Lord Cormack, chairman
Lord Norton of Louth, convenor
Campaign for an Effective Second Chamber
House of Lords
Carve out a niche
It was good to see Michael Prodger extend his fascinating series to Gertrude Hermes (The Greats Outdoors, 21 August). Hermes was one of an array of 20th- and 21st-century artists who used wood engraving to illuminate our understanding of the natural world and forces of nature. The print used to illustrate Prodger’s piece is included in the brilliant exhibition currently on show at the Ashmolean Museum, Oxford, as a celebration of the centenary of the Society of Wood Engravers. The ancient skill of wood engraving has long been associated with landscape art, including the work of Palmer, Calvert and Blake. The Ashmolean exhibition was wonderfully curated by Anne Desmet, whose own work extends the bounds of wood engraving through collage and metamorphic ensembles.
Roy Darke
Oxford
Myth and memory
Simon Heffer is uncharitable and incorrect when he caricatures Fintan O’Toole’s book Heroic Failure as a “nakedly anti-English diatribe” (“The last of the few”, 14 August), before indulging in a paragraph of whataboutery regarding Republican German sympathisers in Ireland, which appeared to have limited relevance to his otherwise interesting discussion of historical myth and memory in the UK. What struck me about Heroic Failure was how amusingly O’Toole exposes and skewers the chauvinism, selective memory and narratives of “imaginary oppression” that were instrumental to building the Brexit sensibility. Heroic Failure is not “anti-English”, it is against Brexit and the exceptionalism of modern English nationalism – these are not the same thing, as Heffer should be well aware.
Damian Madden
Farnham, Surrey
A fatal error
Jason Cowley’s interview with Professor Neil Ferguson (“The Covid modeller”, 14 August) was fascinating. However, unless the interview was conducted with the aid of a Ouija board it is presumably not the case that Dr Ferguson “succumbed” to coronavirus in April.
Steph Marston
Todmorden, West Yorkshire
An affordable fix
Nicholas Lezard’s fears over Brighton’s affordability (Down and Out, 21 August) could be resolved by his packing up his worldly goods and seeking out new horizons just a stroll along the promenade, beyond Hove and into Portslade. This is what we did 35 years ago, leaving our cramped one-bed attic flat in central Brighton for the welcome expanse of a three-bedroomed terraced house on the fringes of Portslade.

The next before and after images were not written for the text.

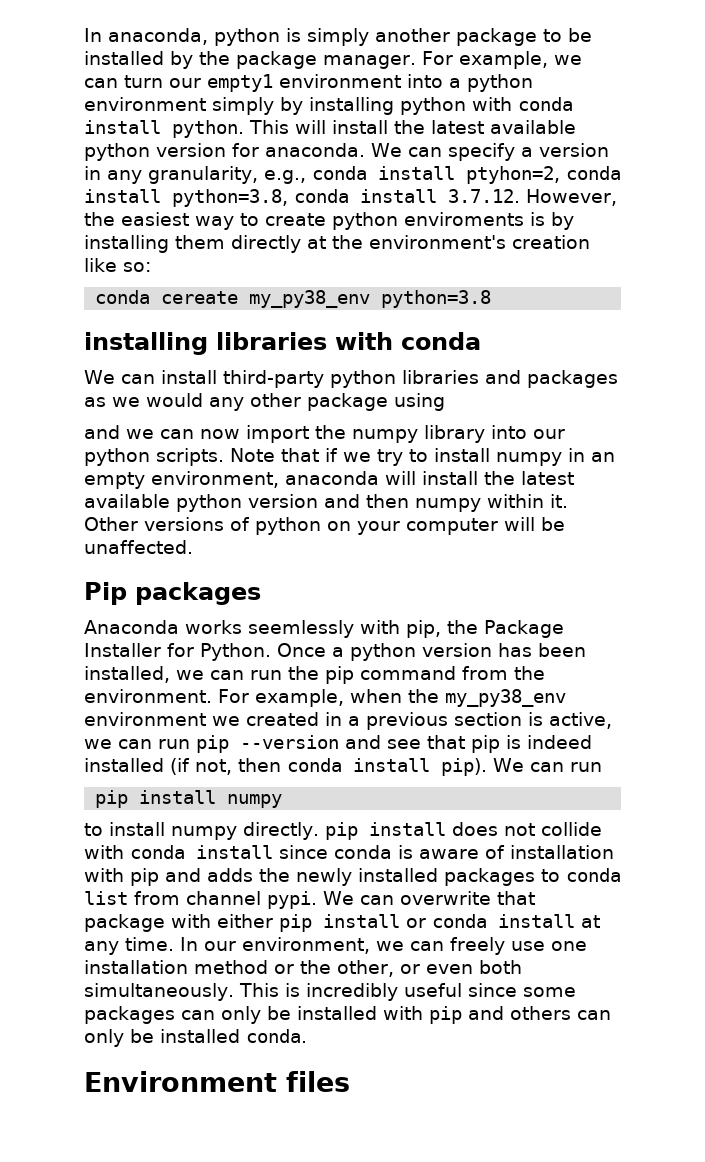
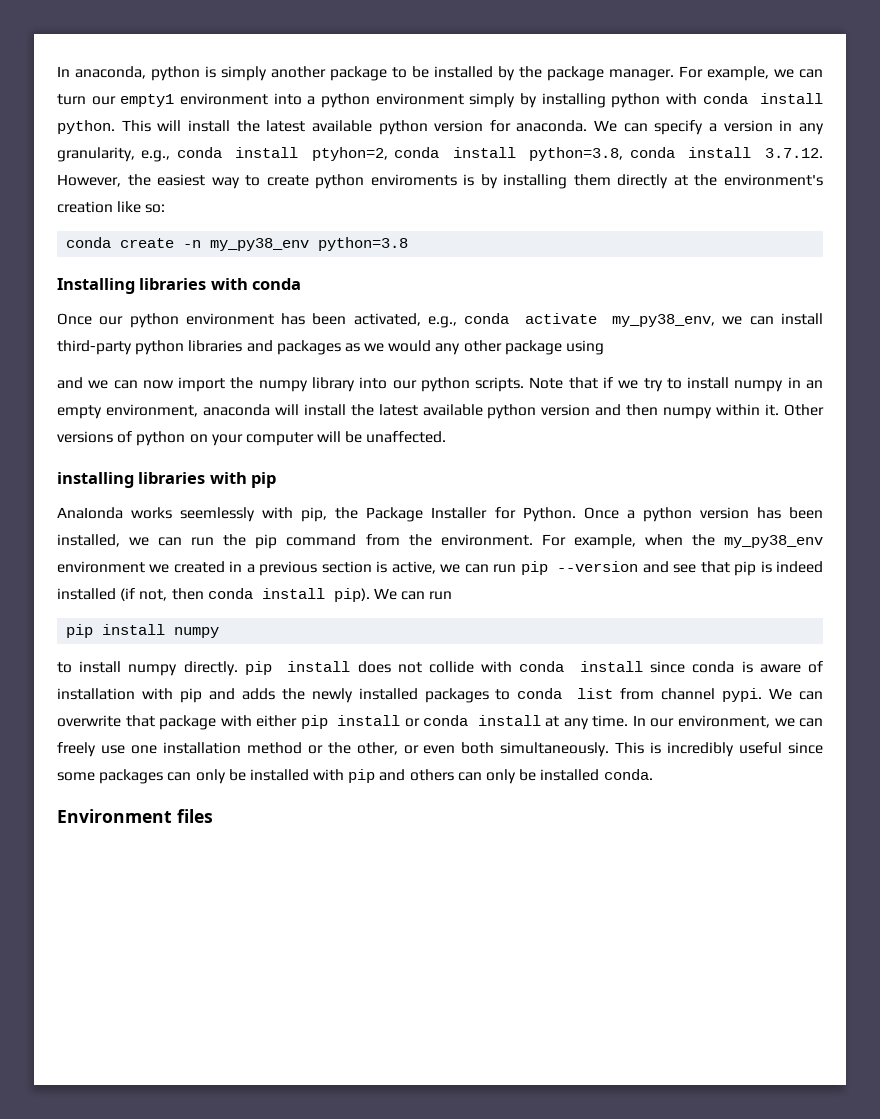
[161,291,239,304] cereate -> [120,238,202,248] create -n
[84,332,208,355] installing -> [57,278,135,294] Installing
[84,370,115,384] We -> [57,313,743,328] Once our python environment has been activated, e.g., conda activate my_py38_env, we
[84,582,261,605] [84,620,179,634] Pip packages // Anaconda -> [57,472,277,488] [57,507,123,519] installing libraries with pip // AnaIonda

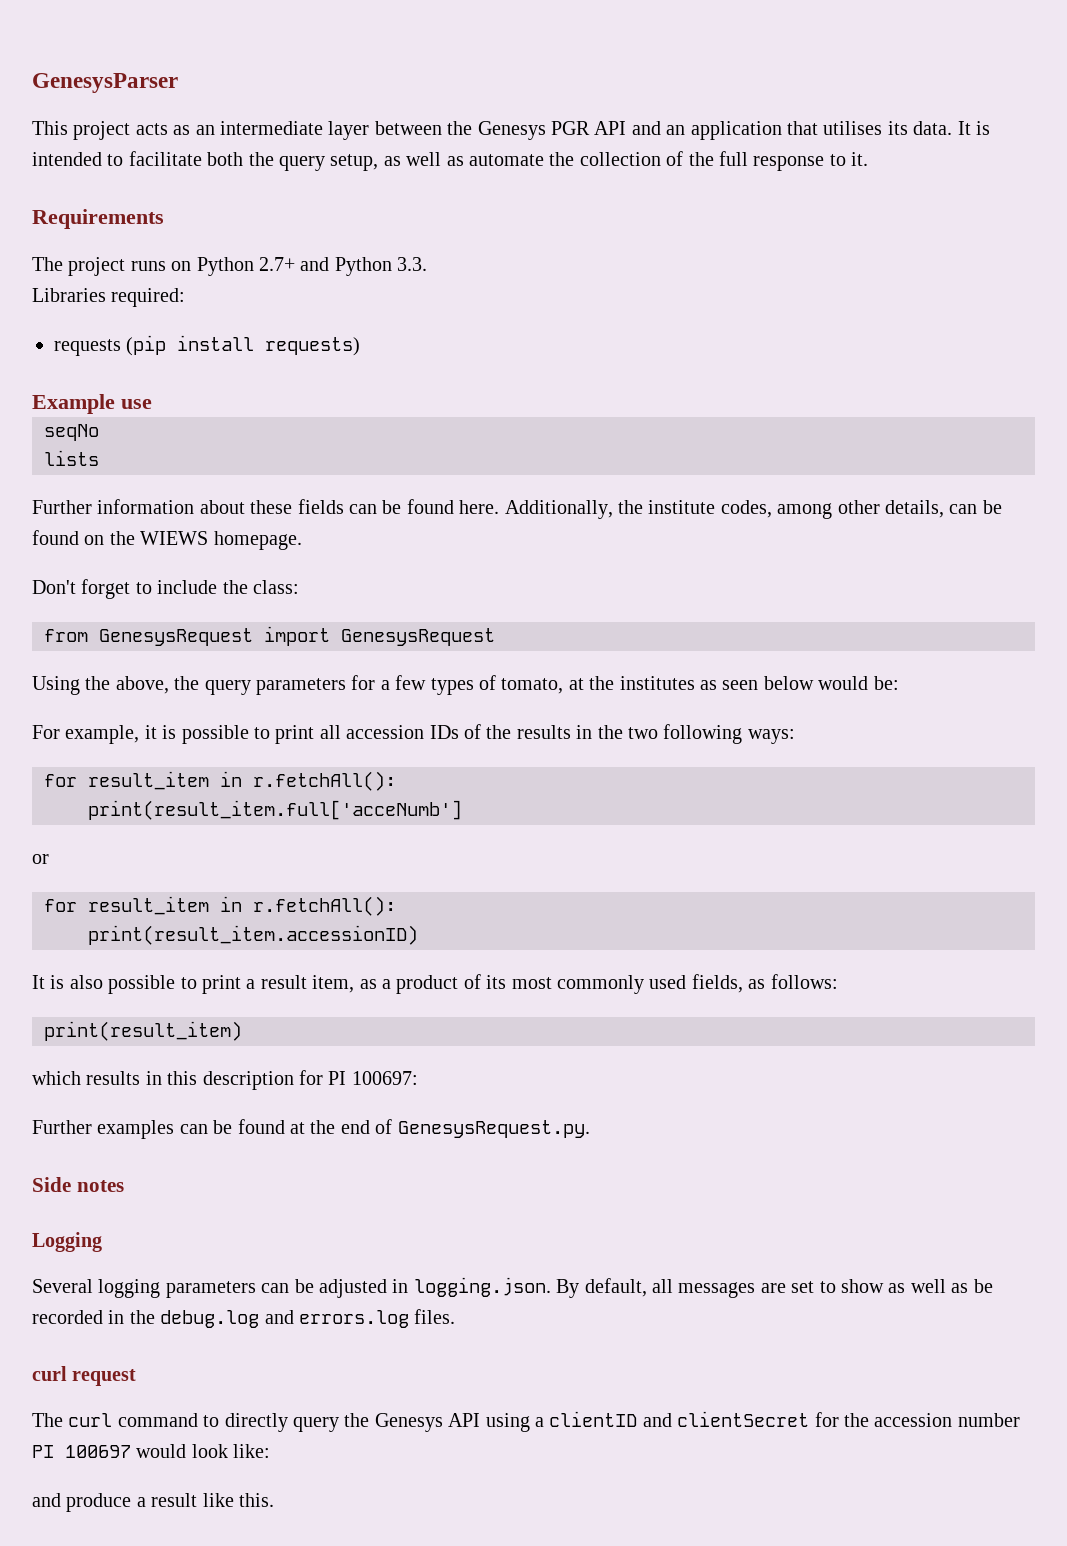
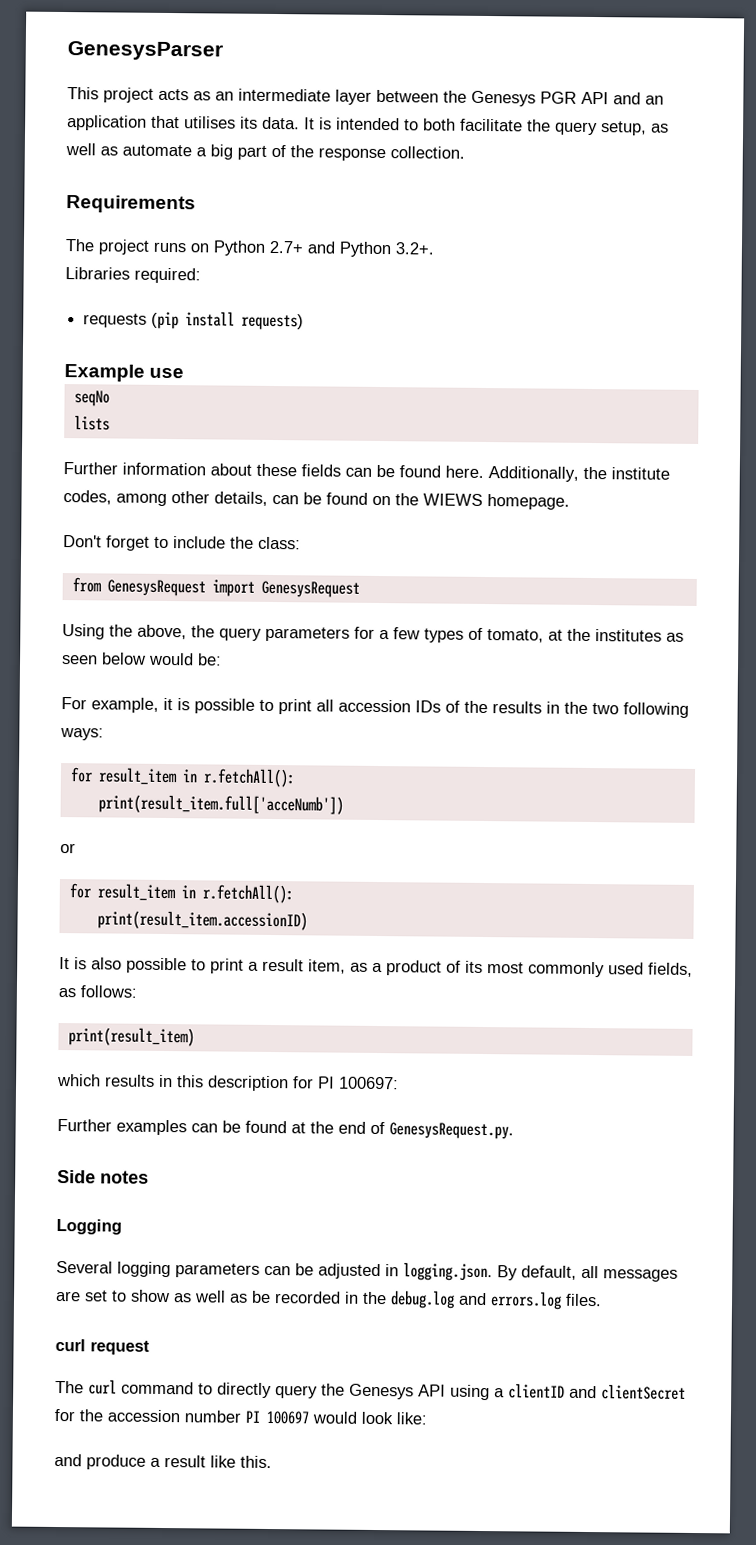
[128,151,244,166] facilitate both -> [423,118,523,132] both facilitate
[549,151,869,171] the collection of the full response to it. -> [196,144,465,162] a big part of the response collection.
[397,257,428,271] 3.3. -> [395,242,434,255] 3.2+.
[88,800,462,820] print(result_item.full['acceNumb'] -> [97,794,344,815] print(result_item.full['acceNumb'])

However, his street cred might take a hit – as I discovered upon taking the local train service into Brighton. As the ticket office had been closed, I endeavoured to pay my fare at the other end. “I’ve come from Fishersgate,” I told the ticket clerk. “Never mind, love. We all have our cross to bear,” came the reply.
Caroline Ivy
Hayes, Kent
The jury’s out
Pippa Bailey in her column (Deleted Scenes, 21 August) accuses me of leaving my pants on the bathroom floor.
For the record, while this is technically true, it’s only because I’m forbidden from re-entering the bedroom before 9am for fear of waking her up.